Convergence test for series 
Let  $\space \displaystyle\sum_{n=1}^{\infty}  \space \left | \frac{\cos(n\pi)}{n+1}\right |$. Does this series converge or not?

The serie is valid for the natural numbers, so it can be writen as $\space \displaystyle\sum_{n=1}^{\infty}  \space  \frac{\left |\cos(n\pi)\right |}{n+1}$.
One knows that $\space 0\leq\left |\cos(n\pi)\right |\leq 1$. By using the asymptotic concept, one can say that the leader terms of the top and bottom of the fraction are $\displaystyle \frac{1}{n}$.

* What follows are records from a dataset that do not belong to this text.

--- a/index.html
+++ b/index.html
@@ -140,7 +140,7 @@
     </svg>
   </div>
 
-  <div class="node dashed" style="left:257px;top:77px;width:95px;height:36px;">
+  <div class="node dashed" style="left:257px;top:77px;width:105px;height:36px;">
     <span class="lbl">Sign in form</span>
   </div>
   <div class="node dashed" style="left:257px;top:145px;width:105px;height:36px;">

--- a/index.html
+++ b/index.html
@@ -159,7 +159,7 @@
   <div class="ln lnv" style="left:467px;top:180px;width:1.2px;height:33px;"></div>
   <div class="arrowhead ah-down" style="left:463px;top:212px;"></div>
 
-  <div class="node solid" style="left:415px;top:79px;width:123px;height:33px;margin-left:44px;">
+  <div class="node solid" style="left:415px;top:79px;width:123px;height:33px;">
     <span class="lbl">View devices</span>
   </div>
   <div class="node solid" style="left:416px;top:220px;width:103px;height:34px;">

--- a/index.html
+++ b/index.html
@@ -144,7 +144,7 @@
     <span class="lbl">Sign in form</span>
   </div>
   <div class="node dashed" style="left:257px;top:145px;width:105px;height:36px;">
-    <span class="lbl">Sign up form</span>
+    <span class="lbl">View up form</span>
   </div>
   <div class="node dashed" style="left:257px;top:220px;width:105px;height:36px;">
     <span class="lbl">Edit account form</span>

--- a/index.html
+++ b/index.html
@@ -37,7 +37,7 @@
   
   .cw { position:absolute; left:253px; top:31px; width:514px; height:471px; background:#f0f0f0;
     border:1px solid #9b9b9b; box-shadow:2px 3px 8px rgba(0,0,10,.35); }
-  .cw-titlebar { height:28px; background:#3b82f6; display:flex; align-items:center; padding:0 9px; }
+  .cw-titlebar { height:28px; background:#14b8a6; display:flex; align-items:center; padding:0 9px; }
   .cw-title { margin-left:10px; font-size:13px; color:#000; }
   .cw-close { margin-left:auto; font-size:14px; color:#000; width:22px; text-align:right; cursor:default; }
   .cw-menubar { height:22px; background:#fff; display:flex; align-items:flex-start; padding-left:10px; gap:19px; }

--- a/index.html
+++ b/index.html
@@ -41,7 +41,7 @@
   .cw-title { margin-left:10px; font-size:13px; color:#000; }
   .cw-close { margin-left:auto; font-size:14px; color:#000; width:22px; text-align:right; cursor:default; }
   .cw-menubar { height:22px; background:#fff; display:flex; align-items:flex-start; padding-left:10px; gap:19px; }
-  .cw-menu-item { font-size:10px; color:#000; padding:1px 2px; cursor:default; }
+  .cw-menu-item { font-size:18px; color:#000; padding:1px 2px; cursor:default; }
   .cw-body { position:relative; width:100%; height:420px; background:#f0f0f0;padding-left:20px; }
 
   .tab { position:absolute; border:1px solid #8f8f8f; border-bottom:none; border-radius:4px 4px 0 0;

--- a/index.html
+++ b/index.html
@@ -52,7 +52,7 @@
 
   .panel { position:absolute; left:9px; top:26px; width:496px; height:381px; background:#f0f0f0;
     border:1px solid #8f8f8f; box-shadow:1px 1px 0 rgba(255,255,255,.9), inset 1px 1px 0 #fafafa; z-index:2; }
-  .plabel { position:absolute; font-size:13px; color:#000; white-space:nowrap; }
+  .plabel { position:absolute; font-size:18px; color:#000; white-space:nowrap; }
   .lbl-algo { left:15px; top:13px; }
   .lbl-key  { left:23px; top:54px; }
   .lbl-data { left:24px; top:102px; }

And so, the original serie is equivalent to this one
$$\space \displaystyle\sum_{n=1}^{\infty}  \space \frac{1}{n}$$
that is a $p$ series, where $p\leq 1$ and so diverges, and also the original series. This is correct? Thanks.
 A: No. Since the p-series you've considered was only an upper bound for the series, the fact that it diverges to infinity tells you nothing.
A: Since $|\cos(n\pi)| = 1\;\; \forall n,\;$ your series is equivalent to:
$$\sum_{n = 1}^{\infty}\frac{\left|(-1)^n\right|}{(n + 1)} = \sum_{n = 1}^{\infty} \frac {1}{n+1} $$
You're "spot on" with respect to comparing your given series to the harmonic series: $\;\;\displaystyle \sum_{n = 1}^\infty \dfrac 1n,\;$ but since $\;\dfrac 1{n+1} \lt \dfrac 1n,\;$ you can note that 
$$\sum_{\color{blue}{\bf n = 1}}^\infty \frac 1{n+1} \quad = \quad \sum_{\color{blue}{\bf n = 2}}\frac 1n$$ and so, save for one term, your series is the harmonic series, and diverges just as does the "strict" harmonic series. 
If you want a tighter argument, you can use the limit comparison test of your series and the "strict" harmonic series to prove your series diverges.
$$\text{Put, say}\;\;a_n = \dfrac 1{n+1},\;\;b_n = \dfrac 1n \iff
\dfrac{a_n}{b_n} = \dfrac{1/(n+1)}{1/n} = \dfrac n{n+1}$$
$$\text{Then we have}\quad\lim_{n \to \infty} \frac{a_n}{b_n} = \lim_{n \to \infty} \frac n{n+1} = 1 < \infty$$
Since the harmonic series given by $\sum b_n$ diverges, so too does your series.